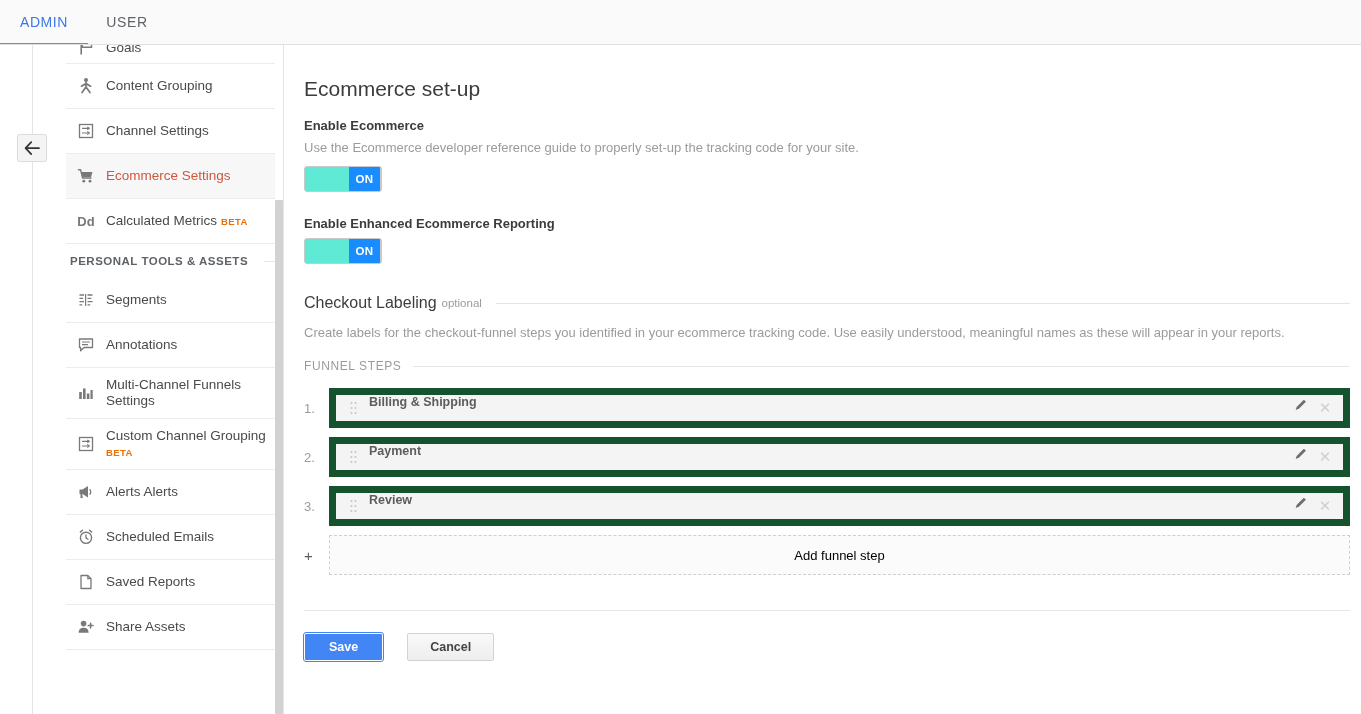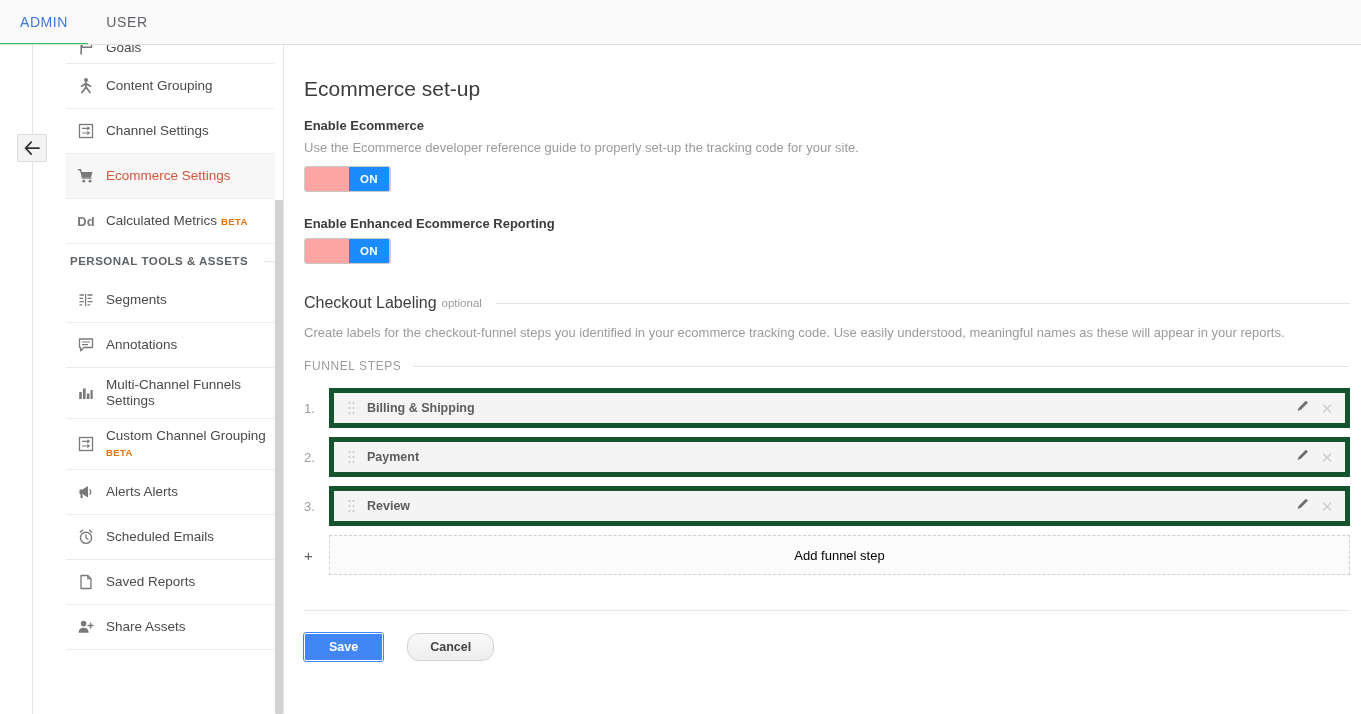--- a/index.html
+++ b/index.html
@@ -125,24 +125,24 @@
     margin: 0 0 17px 0; line-height: 24px;
   }
   .field-label {
     font-size: 13px; font-weight: bold; color: #3c3c3c;
     margin-bottom: 7px;
   }
   .field-desc {
     font-size: 13px; color: #9b9b9b; margin-bottom: 11px;
   }
   .toggle {
-    width: 87px; height: 26px;
+    width: 78px; height: 26px;
     border: 1px solid #c9c9c9; border-radius: 3px;
     display: flex; overflow: hidden; cursor: pointer;
-    background: #fca5a5;
+    background: #5eead4;
     padding-left: 44px;
   }
   .toggle .on-part {
     width: 48px; background: #1a8cff;
     color: #fff; font-size: 11.5px; font-weight: bold;
     letter-spacing: .5px;
     display: flex; align-items: center; justify-content: center;
   }
   .toggle .off-part {
     flex: 1;
@@ -185,22 +185,22 @@
   .funnel-row {
     display: flex; align-items: center;
     margin-bottom: 9px;
   }
   .step-num {
     width: 25px; min-width: 25px;
     font-size: 13px; color: #9b9b9b; text-align: left;
   }
   .step-box {
     flex: 1; height: 40px;
-    background: #f4f4f4; border: 5px solid #14532d;
-    display: flex; align-items: center;
+    background: #f4f4f4; border: 7px solid #14532d;
+    display: flex; 
     padding: 0 6px 0 10px;
   }
   .drag-handle {
     width: 14px; min-width: 14px;
     display: flex; align-items: center; justify-content: center;
     cursor: move;
   }
   .step-name {
     font-size: 12.5px; font-weight: bold; color: #5d5d5d;
     margin-left: 9px; flex: 1;
@@ -237,21 +237,21 @@
     outline: 1px solid #4285f4;
     border-radius: 2px;
     color: #fff; font-size: 12.5px; font-weight: bold;
     display: flex; align-items: center; justify-content: center;
     cursor: pointer;
   }
   #cancel-button {
     height: 28px; padding: 0 22px;
     margin-left: 24px;
     background: linear-gradient(#f9f9f9, #eeeeee);
-    border: 1px solid #d3d3d3; border-radius: 12px;
+    border: 1px solid #d3d3d3; border-radius: 2px;
     color: #444; font-size: 12.5px; font-weight: bold;
     display: flex; align-items: center; justify-content: center;
     cursor: pointer;
   }
 </style>
 </head>
 <body>
 
 <div id="topbar">
   <div class="tab active" id="tab-admin">ADMIN</div>

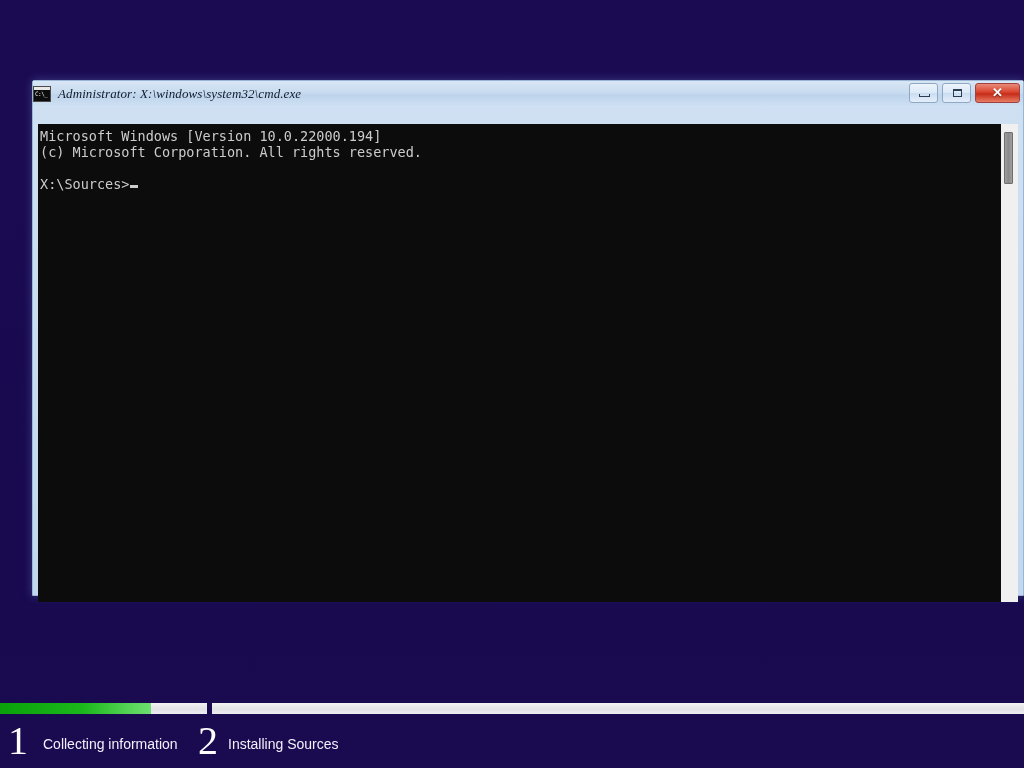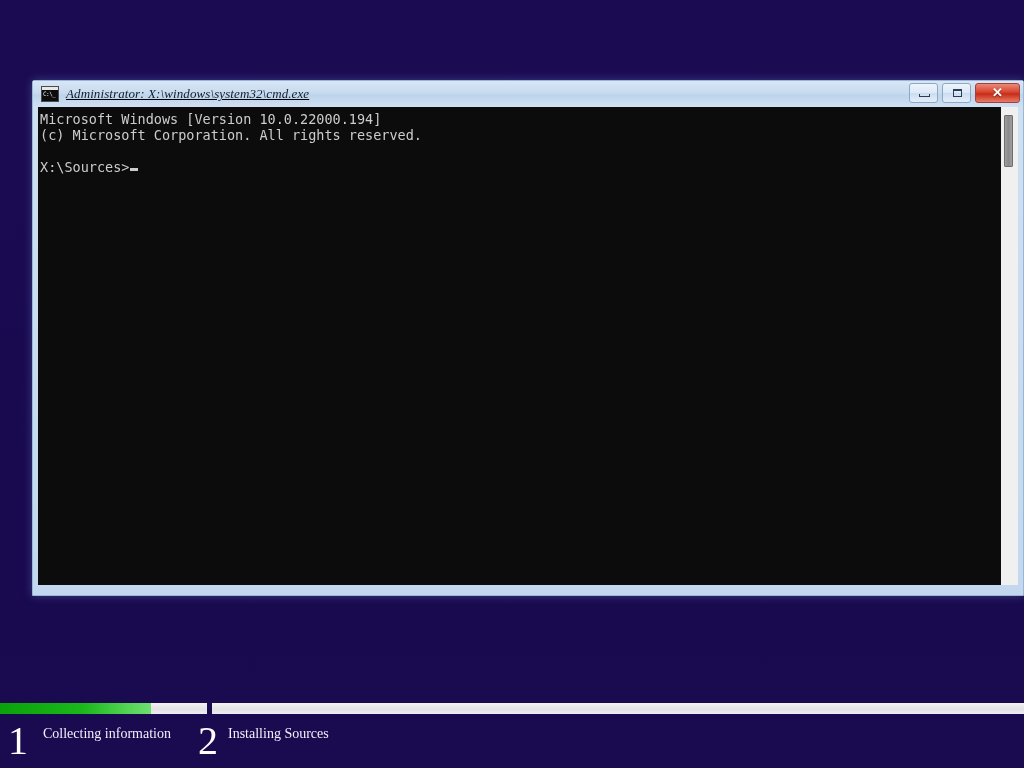--- a/index.html
+++ b/index.html
@@ -34,23 +34,21 @@
     box-shadow: 0 0 10px rgba(120,160,220,0.35);
     padding: 0;
   }
 
   #titlebar {
     position: relative;
     height: 26px;
     background: linear-gradient(180deg, #d8e6f5 0%, #c8dbef 45%, #bed4ec 55%, #cfe1f3 100%);
     display: flex;
     align-items: center;
-    padding-left: 8px;
-    overflow: hidden;
-    text-decoration: underline;
+    overflow: hidden;
   }
 
   #cmd-icon {
     width: 16px;
     height: 14px;
     background: #0c0c0c;
     border: 1px solid #4a4a4a;
     position: relative;
     flex: 0 0 auto;
     margin-right: 7px;
@@ -135,21 +133,21 @@
     font-family: "Liberation Sans", sans-serif;
     font-size: 13px;
     font-weight: bold;
     line-height: 18px;
     text-align: center;
     text-shadow: 0 1px 1px rgba(0,0,0,0.5);
   }
 
   #console-area {
     position: relative;
-    margin: 0 5px 5px 5px;
+    margin: 17px 5px 5px 5px;
     height: 478px;
     background: #0c0c0c;
     display: flex;
     overflow: hidden;
   }
 
   #console-text {
     flex: 1 1 auto;
     padding: 4px 0 0 2px;
     font-family: "DejaVu Sans Mono", monospace;
@@ -244,22 +242,22 @@
     top: 0;
     font-family: "Liberation Serif", serif;
     font-size: 40px;
     line-height: 46px;
     color: #ffffff;
     font-weight: 300;
   }
   .step-label {
     position: absolute;
     left: 35px;
-    top: 8px;
-    font-family: Liberation Serif, serif;
+    top: 18px;
+    font-family: Liberation Sans, sans-serif;
     font-size: 14px;
     color: #f2f0fb;
     white-space: nowrap;
   }
   #step-2 .step-label { left: 30px; }
 </style>
 </head>
 <body>
 
 <div id="screen">

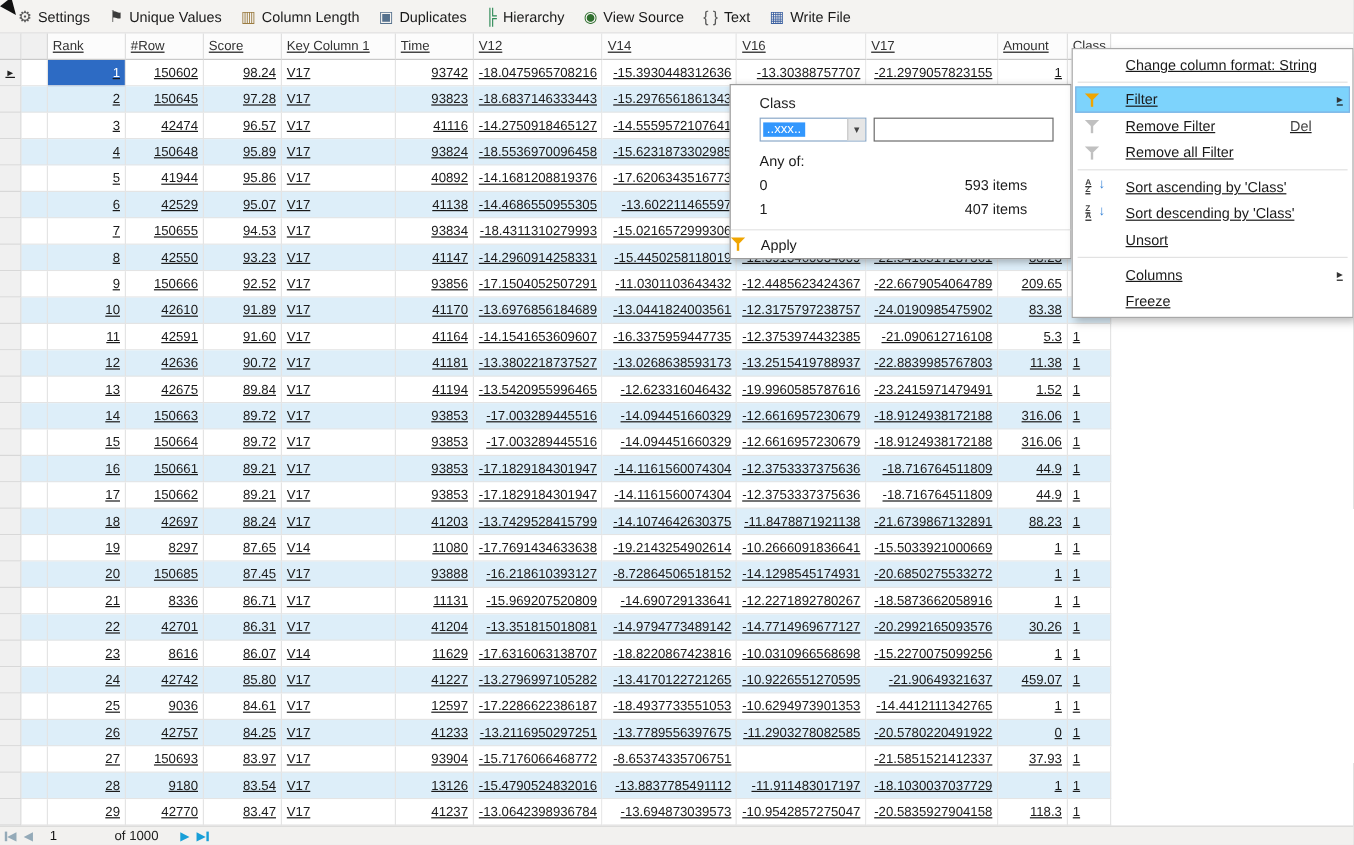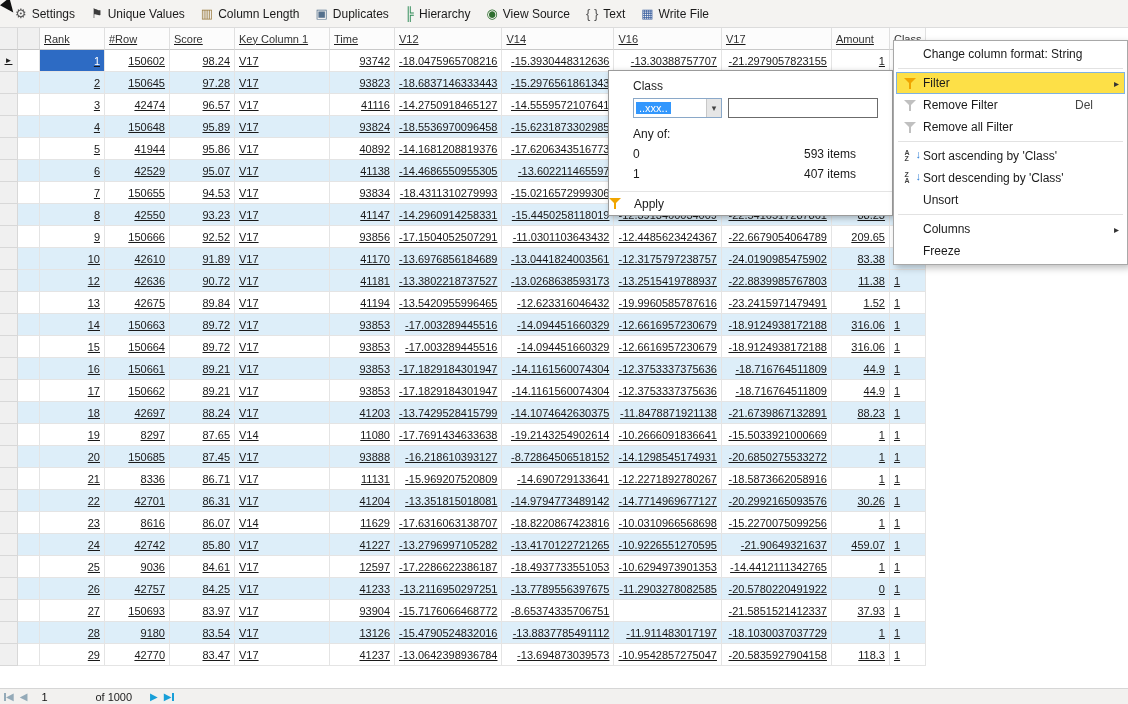--- a/index.html
+++ b/index.html
@@ -62,23 +62,23 @@
     border-left: 6px solid transparent; border-right: 6px solid transparent;
     border-top: 6px solid #f0a500; }
   .funnel::after { content: ''; position: absolute; left: 5px; top: 6px; width: 2px;
     height: 6px; background: #f0a500; }
   .funnel.gray::before { border-top-color: #c0c0c0; }
   .funnel.gray::after { background: #c0c0c0; }
   
   .ctx-menu { position: absolute; left: 893px; top: 40px; width: 235px; background: #fff;
     border: 1px solid #a8a8a8; box-shadow: 3px 3px 7px rgba(0,0,0,.25); z-index: 6;
     padding: 2px; font-size: 12px; }
-  .mi { display: flex; align-items: center; height: 22px; padding: 0 6px 0 2px; gap: 1px;
-    cursor: default; }
-  .mi.hl { background: #fde047; box-shadow: inset 0 0 0 1px #7fb2e2; }
+  .mi { display: flex; align-items: center; height: 22px; padding: 0 6px 0 2px; gap: 16px;
+    cursor: default; text-decoration: underline; }
+  .mi.hl { background: #7dd3fc; box-shadow: inset 0 0 0 1px #7fb2e2; }
   .mico { width: 24px; min-width: 24px; display: flex; align-items: center;
     justify-content: center; position: relative; height: 22px; }
   .mlbl { flex: 1; }
   .mshort { margin-right: 26px; color: #444; text-align: right; }
   .msub { font-size: 10px; color: #333; }
   .mi-sep { height: 1px; background: #e2e2e2; margin: 3px 2px; }
   .azicon { display: flex; flex-direction: column; font-size: 7px; line-height: 6px;
     font-weight: bold; color: #444; margin-right: 6px; }
   .azarrow { position: absolute; right: 1px; top: 4px; color: #2f7fd6; font-size: 11px;
     line-height: 11px; }
@@ -313,20 +313,35 @@
             <td class="num">91.89</td>
             <td class="txt">V17</td>
             <td class="num">41170</td>
             <td class="num">-13.6976856184689</td>
             <td class="num">-13.0441824003561</td>
             <td class="num">-12.3175797238757</td>
             <td class="num">-24.0190985475902</td>
             <td class="num">83.38</td>
             <td class="txt">1</td>
           </tr>
+          <tr>
+            <td class="rowhdr"></td>
+            <td class="spacer"></td>
+            <td class="num">11</td>
+            <td class="num">42591</td>
+            <td class="num">91.60</td>
+            <td class="txt">V17</td>
+            <td class="num">41164</td>
+            <td class="num">-14.1541653609607</td>
+            <td class="num">-16.3375959447735</td>
+            <td class="num">-12.3753974432385</td>
+            <td class="num">-21.090612716108</td>
+            <td class="num">5.3</td>
+            <td class="txt">1</td>
+          </tr>
           <tr class="alt">
             <td class="rowhdr"></td>
             <td class="spacer"></td>
             <td class="num">12</td>
             <td class="num">42636</td>
             <td class="num">90.72</td>
             <td class="txt">V17</td>
             <td class="num">41181</td>
             <td class="num">-13.3802218737527</td>
             <td class="num">-13.0268638593173</td>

Problem description:
Check each line above for the word "default" and copy every line that has it.

Solution:
-    cursor: default; }
+    cursor: default; text-decoration: underline; }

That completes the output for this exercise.